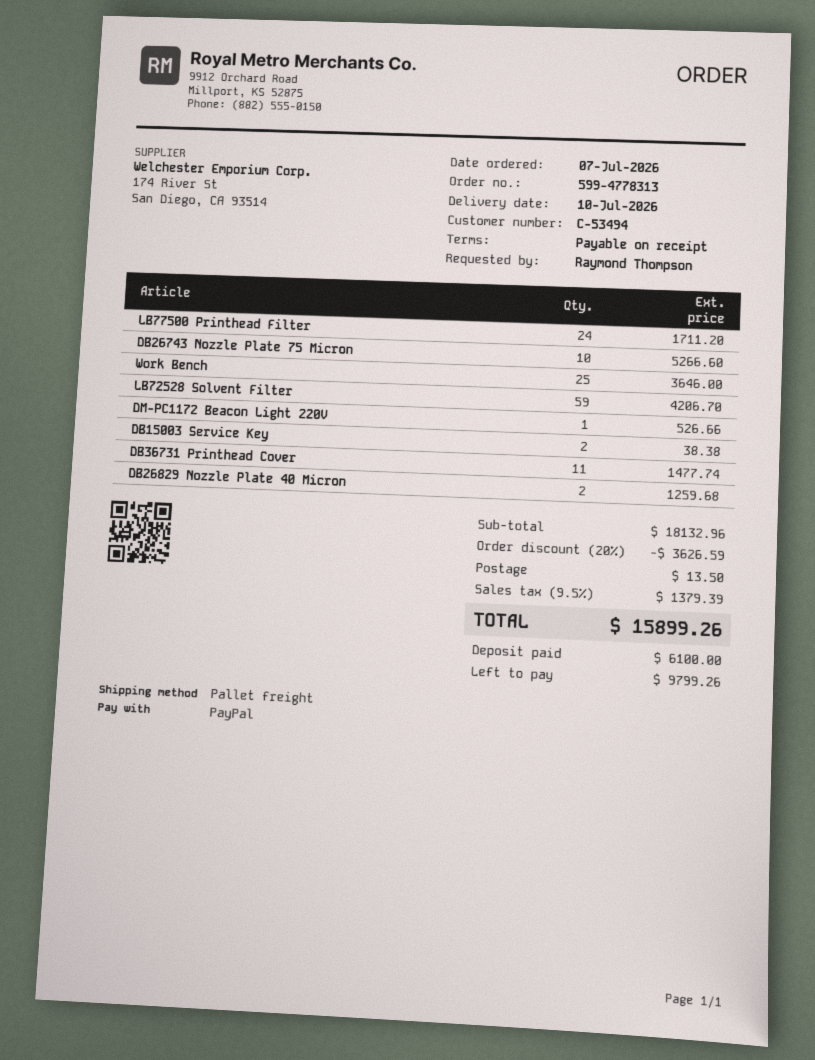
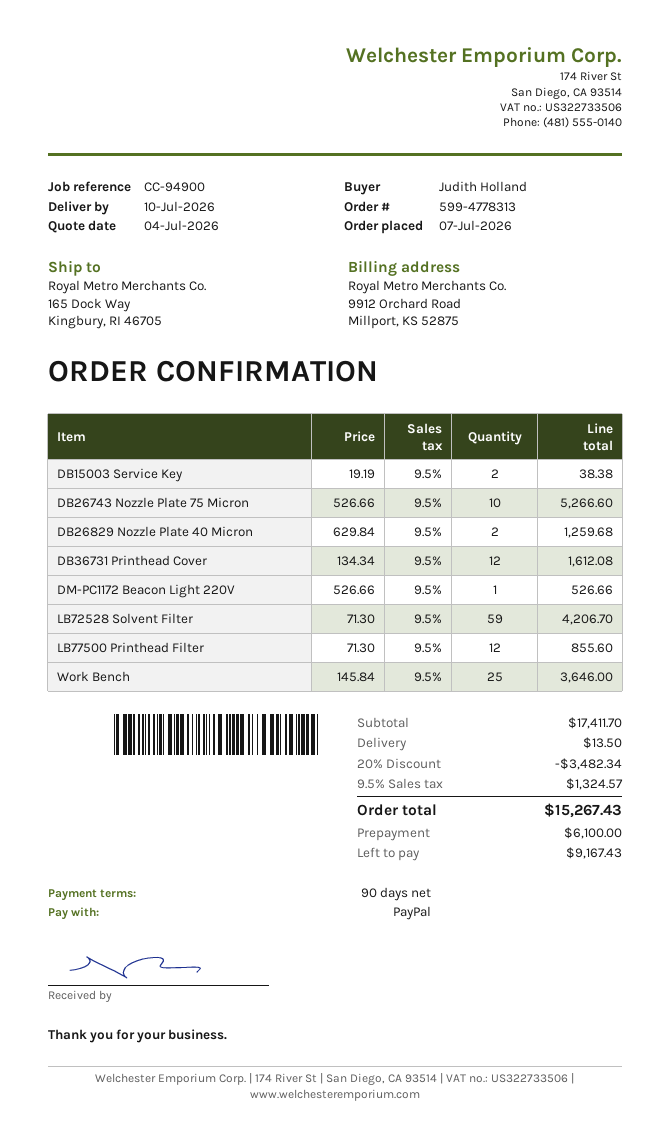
payment terms: on receipt -> 90 days
ordered by: Raymond Thompson -> Judith Holland
LB77500 Printhead Filter: 24 for 1711.20 -> 12 for 855.60
DB36731 Printhead Cover: 11 for 1477.74 -> 12 for 1612.08
subtotal: 18132.96 -> 17411.70
discount: 20% = 3626.59 -> 20% = 3482.34
tax: 9.5% = 1379.39 -> 9.5% = 1324.57
total: 15899.26 -> 15267.43
balance: 9799.26 -> 9167.43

> **GOAL OF THE EXERCISE**
Pictures stay out of the copy; print the material above exactly.

> **SOLVED PROBLEM**
payment terms: on receipt -> 90 days
ordered by: Raymond Thompson -> Judith Holland
LB77500 Printhead Filter: 24 for 1711.20 -> 12 for 855.60
DB36731 Printhead Cover: 11 for 1477.74 -> 12 for 1612.08
subtotal: 18132.96 -> 17411.70
discount: 20% = 3626.59 -> 20% = 3482.34
tax: 9.5% = 1379.39 -> 9.5% = 1324.57
total: 15899.26 -> 15267.43
balance: 9799.26 -> 9167.43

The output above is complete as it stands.